Not sure whether this was connected with Diamond Records at West Croydon, which was a Soul, Funk and Reggae specialist. Comment: Marc Griffiths.

(Aug 9, 2013) Dougie p said:Stephan Mercado's dad owned the shop. He had offices in the back of the shop selling stationery. I used to work with him. The West Croydon branch that is.

(Aug 9, 2013) Dougie p said:Stephan Mercado's dad owned the shop. He had offices in the back of the shop selling stationery. I used to work with him.

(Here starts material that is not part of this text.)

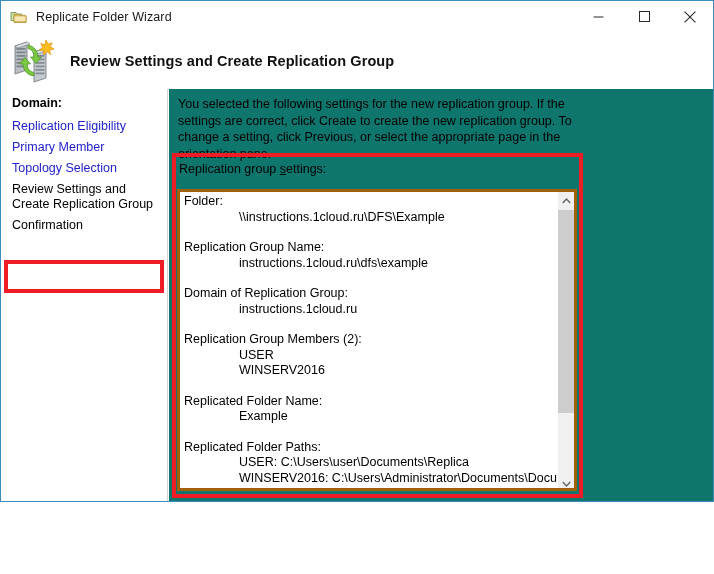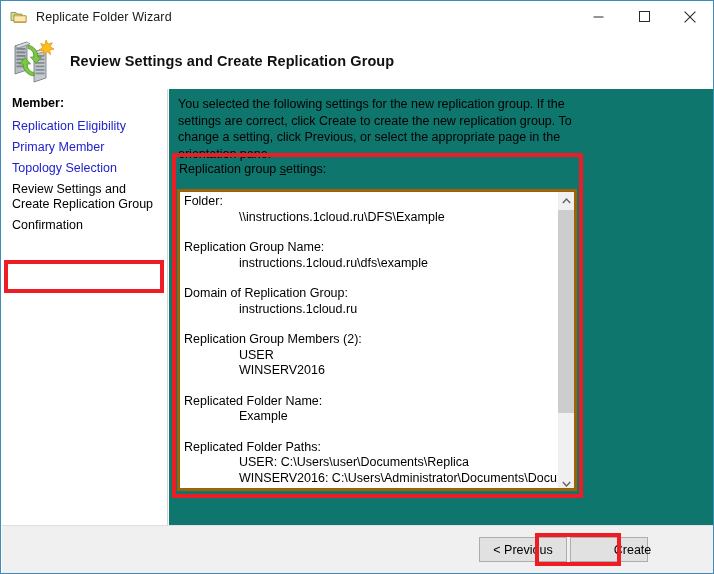"Replicate Folder Wizard" #window { height: 574px -> 502px }
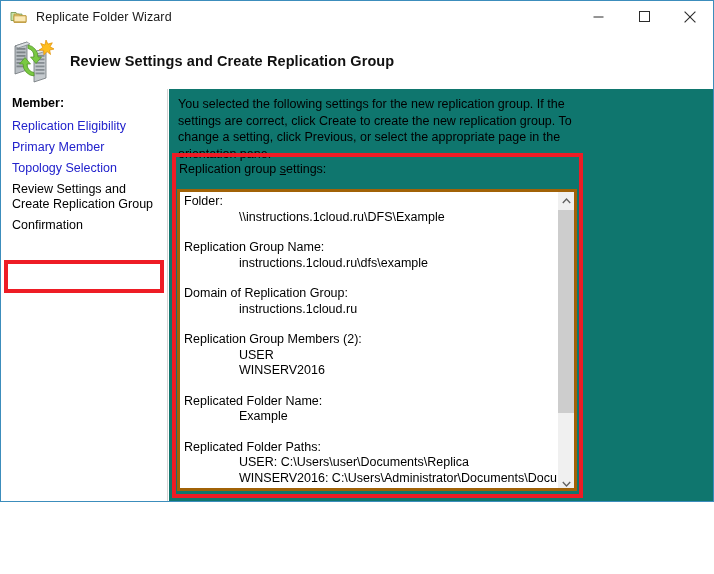"Member:" div { text: Member -> Domain }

(June 26, 2013) Martin Blunden said:Diamond Records in West Croydon had loads of wonderful reggae records tacked up around the walls - loved looking at the colourful labels. Bought Wynonie Harris' 'Battle of the Blues' EP on Blue Beat there for only 50p some time in the 1970s.

(Feb 16, 2015) Long-since gone but worth a mention: Diamond Records in Catford Broadway, I bought my first few records there, both Rod Stewart single 'Maggie May' and albums 'Every Picture Tells A Story', 'Sing It Again' and the Faces first 4 albums 'First Step', 'A Nods As Good As A Wink To A Blind Horse', 'Ooh La La', and 'Coast To Coast'. Comment: Geoff Garoghan


One shop I recall in south London, Diamond Records, North End, Croydon. Just a few metres from West Croydon Station though I see you have a Diamond Records listed in SE6. I bought from there 'Yes Sir I Can Boogie' by Baccara in 1977 after having seen them live in Minden in (then) West Germany. Commnet: Helene Anderson

(Dec 19, 2013) David Eyles said:Back in the late 1960's I worked at the Record Department in Allders. But each Friday after being paid I would head down North End to Diamond Records to purchase the latest Soul records on Motown, Stax, Sue and Atlantic. Reg was the manager (though not the owner) and over a number of years I built up a very extensive and valuable collection. This had to be sold owing to a divorce settlement in the late 1980's!!! Oh well, that's life.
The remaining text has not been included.